Fascynująca historia, jak przeszłość wiąże się z teraźniejszością i wspólnie pisana jest przyszłość. Właściwie dobry materiał na film dokumentalny, szczególnie, że bardzo leciwa siostra Hieronima jeszcze żyje.

Gedenkstätte Münchner Platz Dresden (Miejsce Pamięci Münchner Platz w Dreźnie) napisało o tym w artykule: „Krewni straconego w Dreźnie Hieronima Jędrusiaka odwiedzają miejsce pamięci Münchner Platz w Dreźnie”:

10.12.19

Kiedy Jarosław Stefanski zwrócił się do Gesellschaft für deutsch-polnische Nachbarschaft – Sąsiedzi e.V., aby dotrzeć do bliższych informacji o swoim w Dreźnie straconym wujku, przewodniczący GdpN nawiązał kontakt z Gedenkstätte Münchner Platz Dresden.

2–go grudnia 2019 było tak daleko: kierowniczka Miejsca Pamięci Birgit Sack mogla przywitać w Dreźnie członków rodziny Hieronima Jędrusiaka z trzech generacji.

Ten młody Polak został 24–go sierpnia 1942 stracony w Dreźnie, w wieku zaledwie 21 lat. Należał on do grupy siedmiu młodych mężczyzn , która utworzyła się wiosną 1942 w Poznaniu. Niektórzy, między nimi Hieronim Jędrusiak, uczęszczali do tego samego gimnazjum zanim zostało ono zamknięte przez niemieckich okupantów. Dla ponadregionalnie działających polskich grup oporu członkowie grupy wykonywali m.in. szkice budynków w poznańskim starym mieście które były używane przez niemiecki Wehrmacht. Już we wrześniu 1940 cala siódemka została aresztowana. Poprzez miejsca uwięzienia w więzieniu Gestapo Fort VII w Poznaniu, we Wronkach i w Berlinie-Neukölln trafili ci młodzieńcy do Zwickau. Tam skazał ich Oberlandesgericht Posen (Wyższy Sąd Krajowy w Poznaniu) w lipcu 1942 na karę śmierci. Na wykonanie wyroku grupa została przewieziona do Drezna. 24–go sierpnia 1942 o 20.30 wyrok śmierci został wykonany w miejscu stracenia Sądu Rejonowego w Dreźnie.
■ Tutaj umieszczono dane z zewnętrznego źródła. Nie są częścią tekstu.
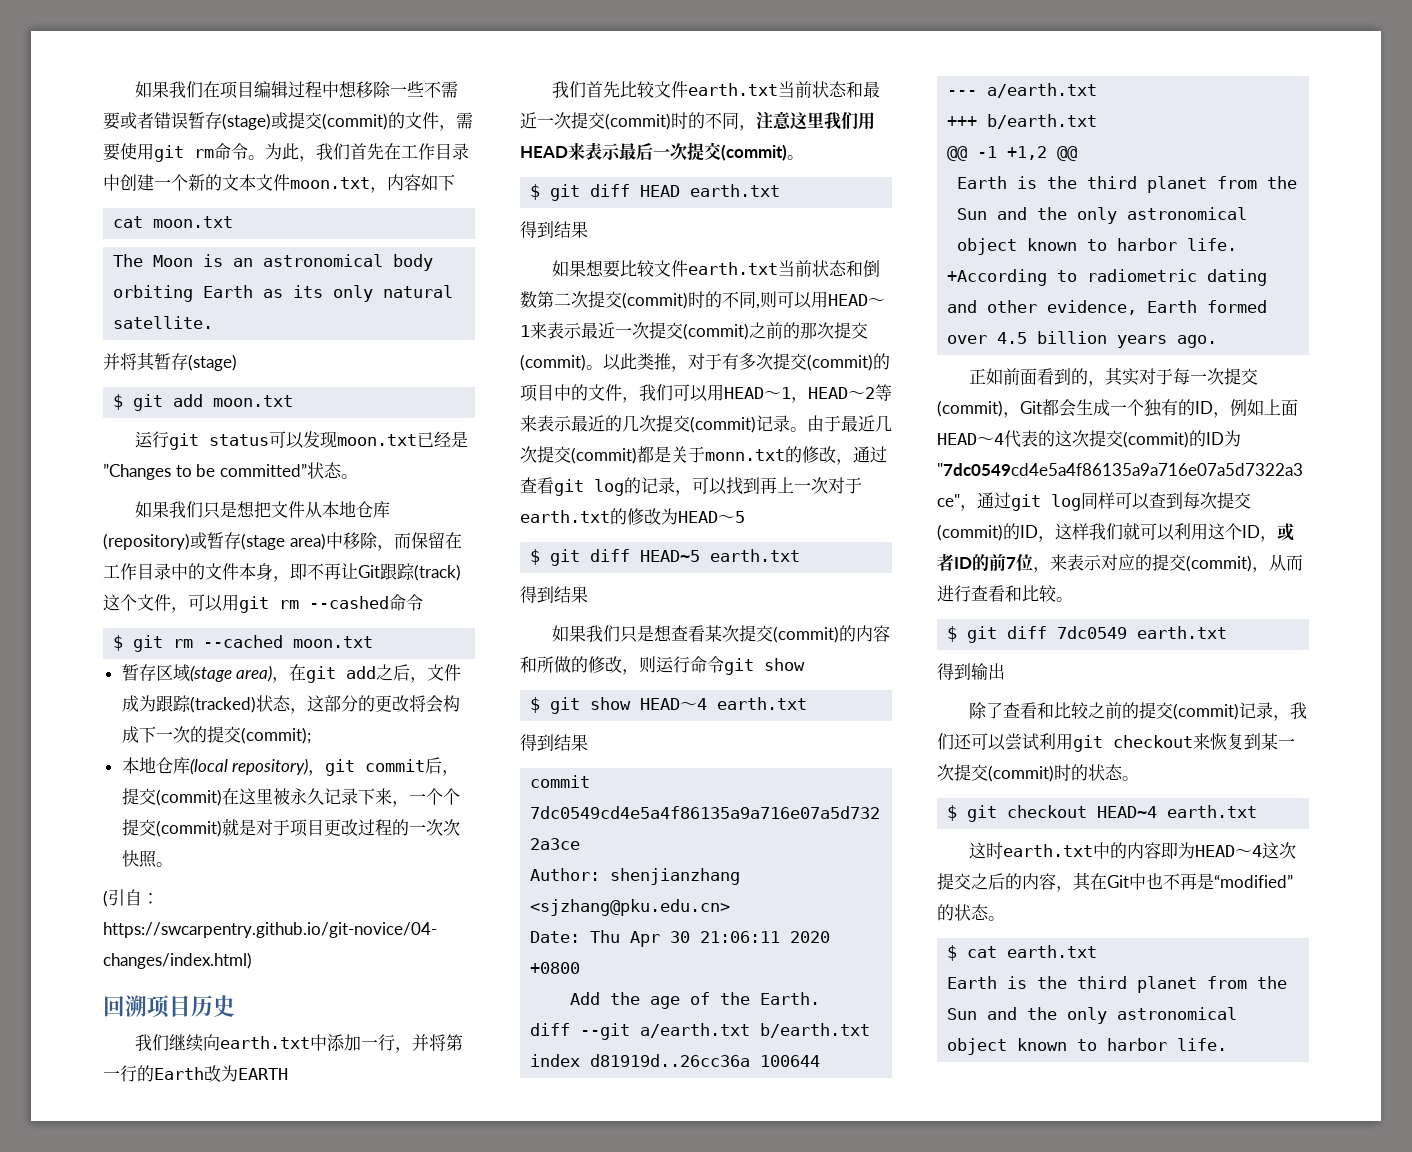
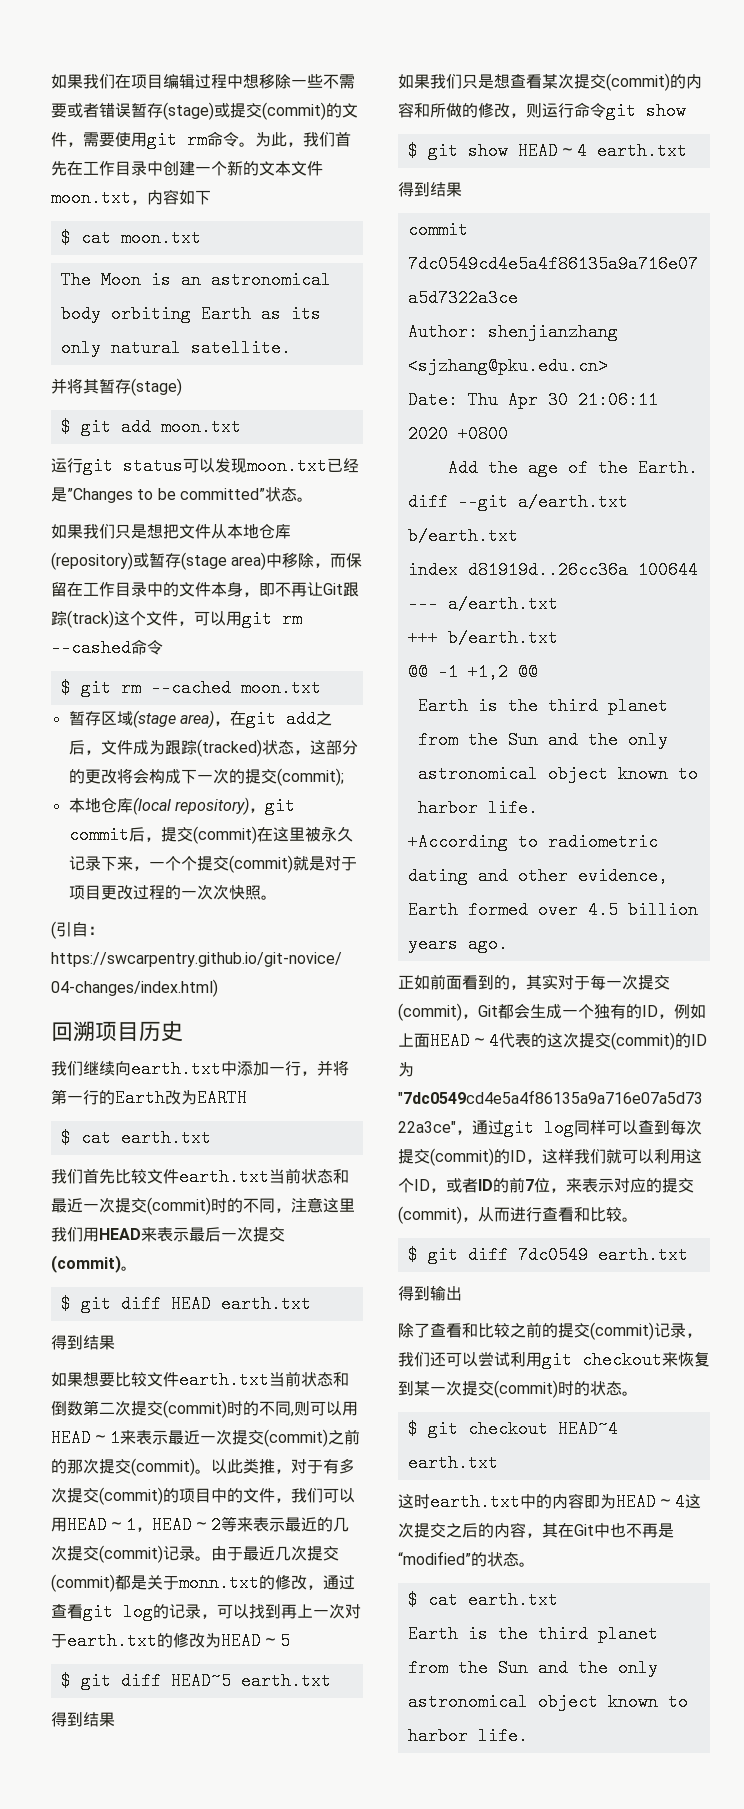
(455, 182) none -> [60,229,71,247] $
(288, 1074) none -> [60,1129,211,1147] // $ cat earth.txt

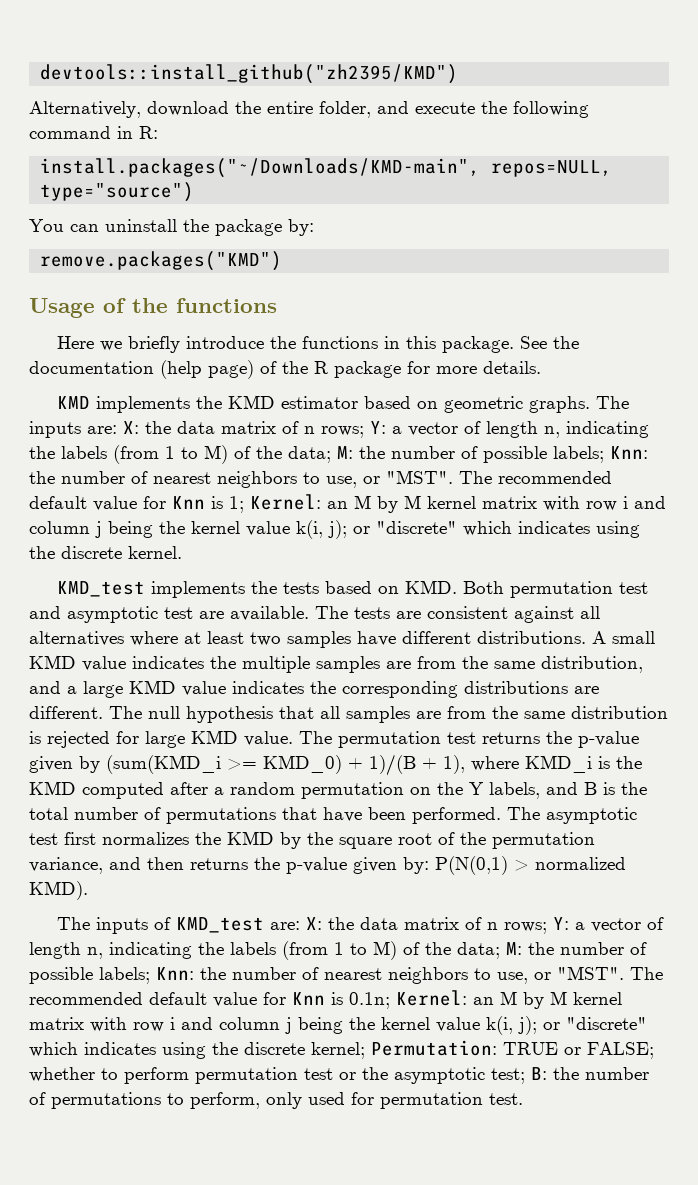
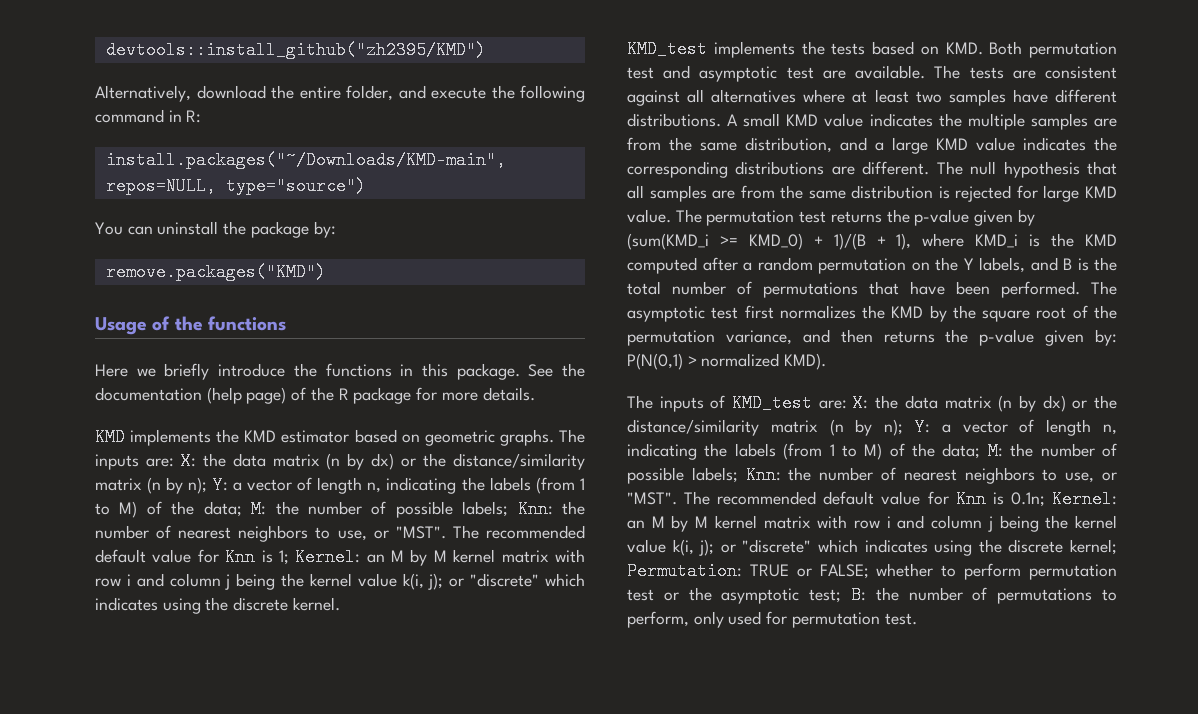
[282,421,364,438] of n rows; -> [326,453,586,470] [95,477,208,494] (n by dx) or the distance/similarity matrix (n by n);
[465,917,548,934] of n rows; -> [998,395,1117,412] [627,419,904,436] (n by dx) or the distance/similarity matrix (n by n);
Po zwiedzeniu historycznego miejsca i stałej ekspozycji udano się na Nowy Cmentarz Katolicki w Dreźnie, gdzie 24–go sierpnia 1942 pochowane zostały szczątki tych siedmiu straconych. W czerwcu 1999 Papież Jan Paweł II. beatyfikował pięciu z nich w Warszawie. Ich nazwiska wymienione są na miejscu pochówku i pamięci na cmentarzu. Dr. Birgit Sack nie mogla z pewnością odpowiedzieć na pytanie rodziny, dlaczego Hieronim Jędrusiak nie został włączony do procesu beatyfikacji.

Jarosław Stefanski wyraził życzenie umieszczenia tam dodatkowej tablicy pamiątkowej z nazwiskiem jego wujka. Kierowniczka Miejsca Pamięci obiecała wstawić się za tym. Szczególnie ucieszyło ją zdjęcie Hieronima Jędrusiaka, które ma teraz znaleźć miejsce w stałej ekspozycji.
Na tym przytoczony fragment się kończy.